WHAT TO DO
Every word in the data below belongs in your copy, exactly as given; the pictures do not.

DATA SUPPLIED

::::

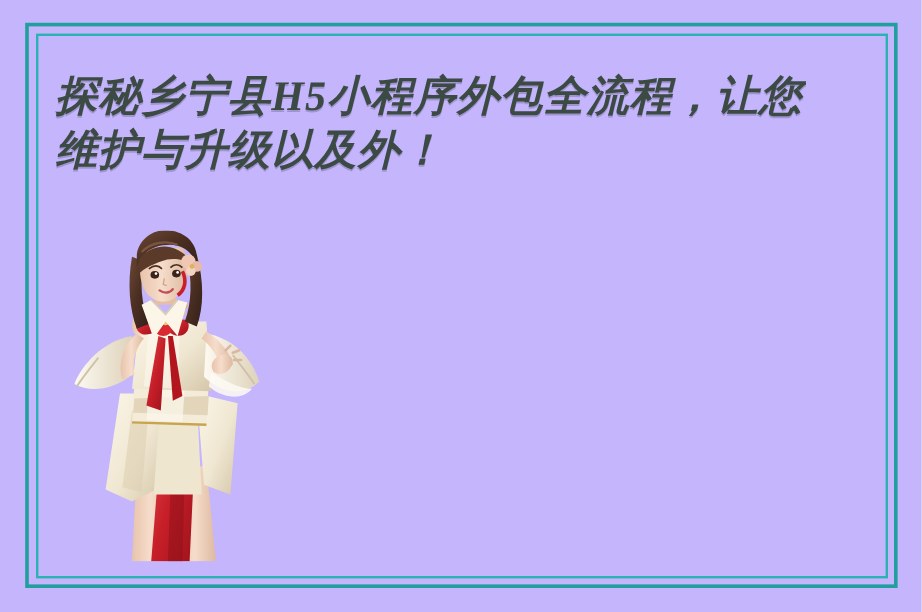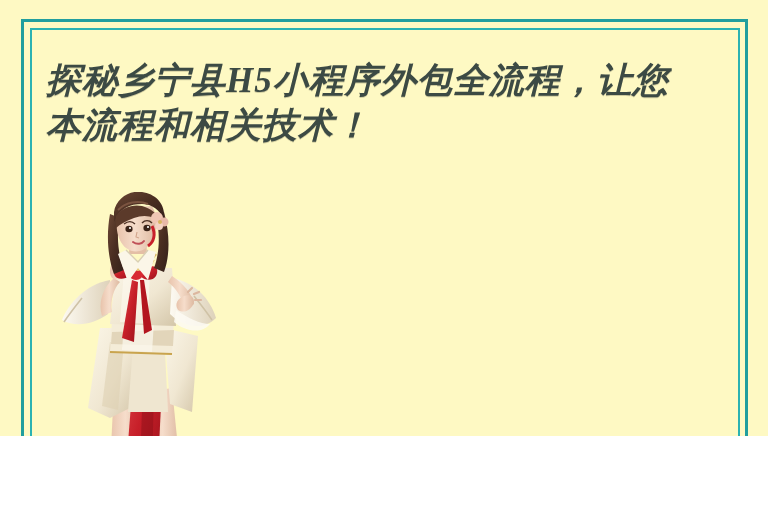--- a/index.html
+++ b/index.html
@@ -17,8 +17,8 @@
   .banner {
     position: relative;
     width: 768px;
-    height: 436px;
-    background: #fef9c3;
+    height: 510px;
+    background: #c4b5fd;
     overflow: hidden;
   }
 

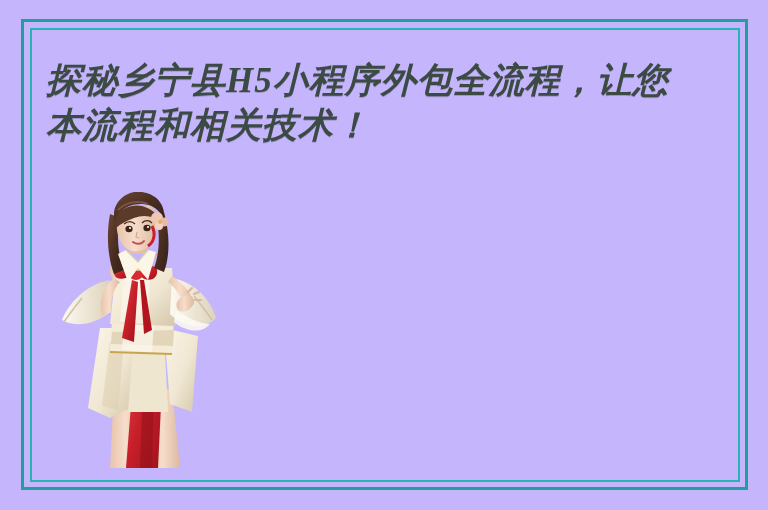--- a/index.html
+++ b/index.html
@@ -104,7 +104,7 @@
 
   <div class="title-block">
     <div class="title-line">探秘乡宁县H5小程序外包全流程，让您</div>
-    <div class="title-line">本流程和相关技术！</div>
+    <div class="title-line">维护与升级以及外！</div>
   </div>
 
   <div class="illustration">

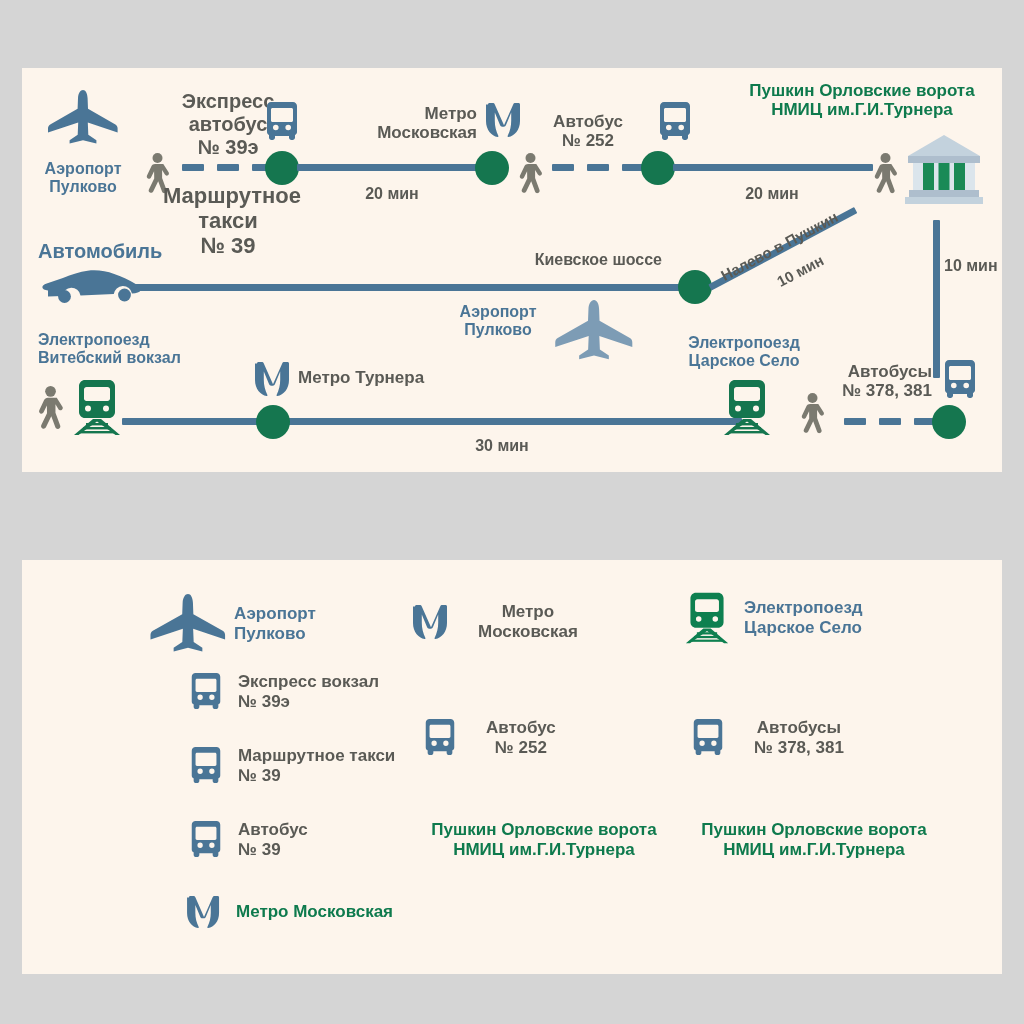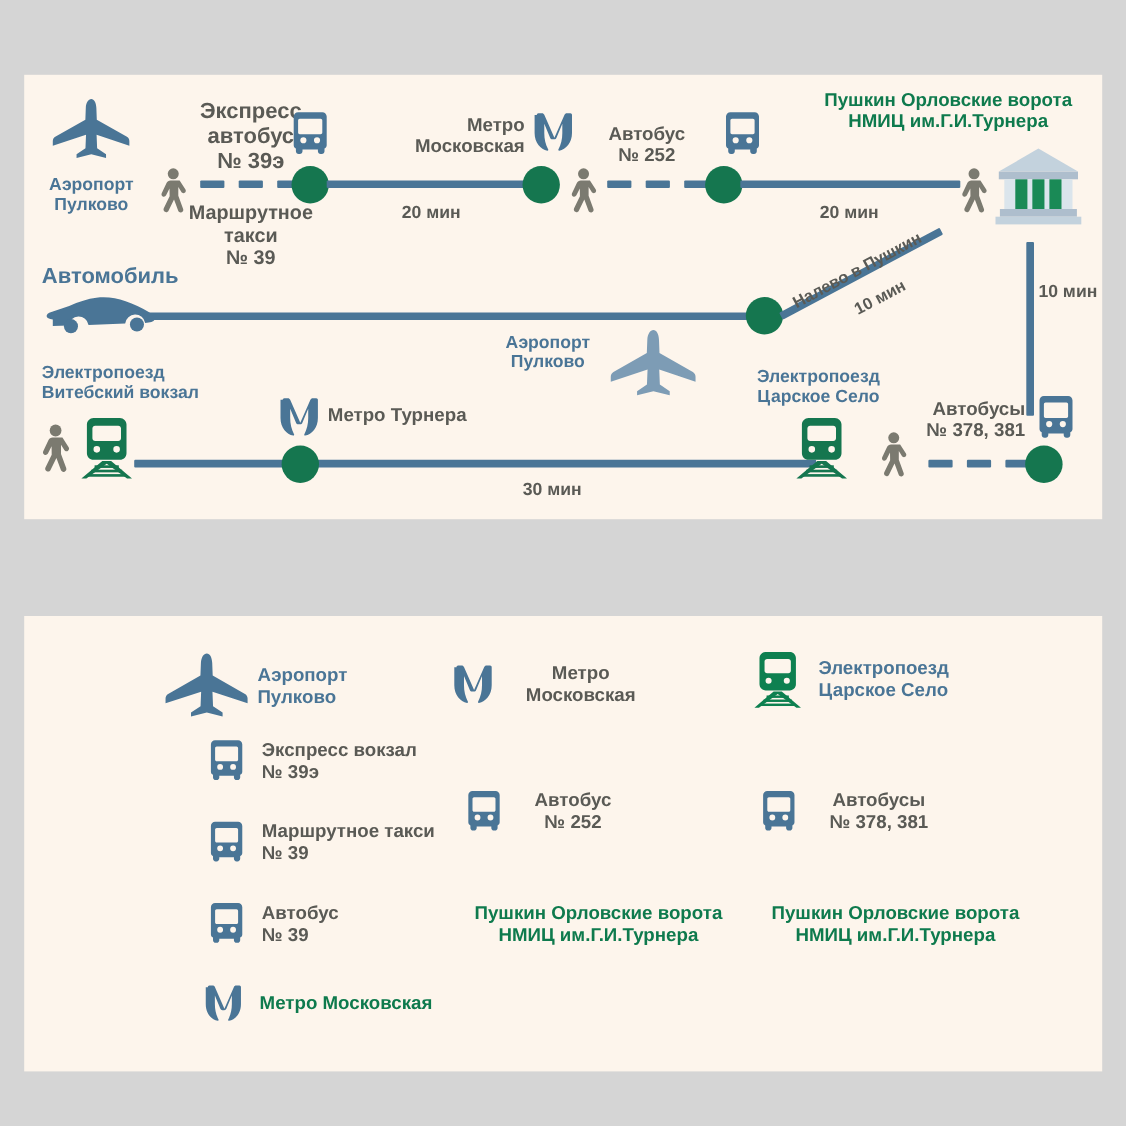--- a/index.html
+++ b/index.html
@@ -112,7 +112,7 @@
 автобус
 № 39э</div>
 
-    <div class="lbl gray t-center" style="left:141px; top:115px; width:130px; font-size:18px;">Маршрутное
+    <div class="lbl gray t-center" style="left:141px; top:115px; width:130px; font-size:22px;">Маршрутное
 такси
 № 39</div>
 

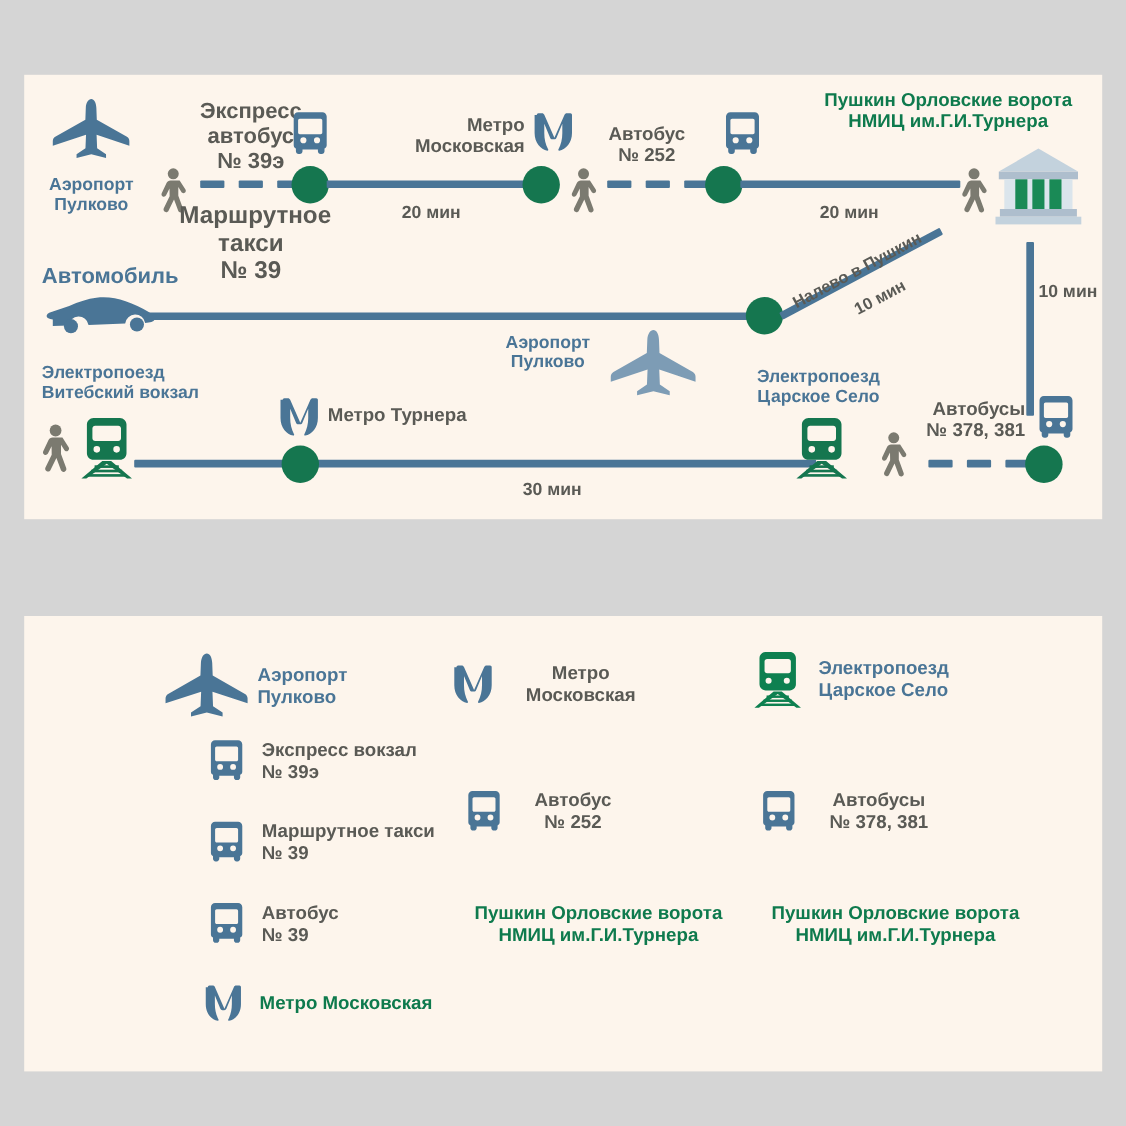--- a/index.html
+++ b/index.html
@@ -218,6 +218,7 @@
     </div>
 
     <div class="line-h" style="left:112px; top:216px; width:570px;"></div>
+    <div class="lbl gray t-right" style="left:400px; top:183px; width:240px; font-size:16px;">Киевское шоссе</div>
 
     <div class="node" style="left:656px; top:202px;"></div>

::::

RESULT
--- a/index.html
+++ b/index.html
@@ -17,8 +17,8 @@
   .banner {
     position: relative;
     width: 768px;
-    height: 436px;
-    background: #fef9c3;
+    height: 510px;
+    background: #c4b5fd;
     overflow: hidden;
   }
 

--- a/index.html
+++ b/index.html
@@ -104,7 +104,7 @@
 
   <div class="title-block">
     <div class="title-line">探秘乡宁县H5小程序外包全流程，让您</div>
-    <div class="title-line">本流程和相关技术！</div>
+    <div class="title-line">维护与升级以及外！</div>
   </div>
 
   <div class="illustration">

--- a/index.html
+++ b/index.html
@@ -112,7 +112,7 @@
 автобус
 № 39э</div>
 
-    <div class="lbl gray t-center" style="left:141px; top:115px; width:130px; font-size:18px;">Маршрутное
+    <div class="lbl gray t-center" style="left:141px; top:115px; width:130px; font-size:22px;">Маршрутное
 такси
 № 39</div>
 

--- a/index.html
+++ b/index.html
@@ -218,6 +218,7 @@
     </div>
 
     <div class="line-h" style="left:112px; top:216px; width:570px;"></div>
+    <div class="lbl gray t-right" style="left:400px; top:183px; width:240px; font-size:16px;">Киевское шоссе</div>
 
     <div class="node" style="left:656px; top:202px;"></div>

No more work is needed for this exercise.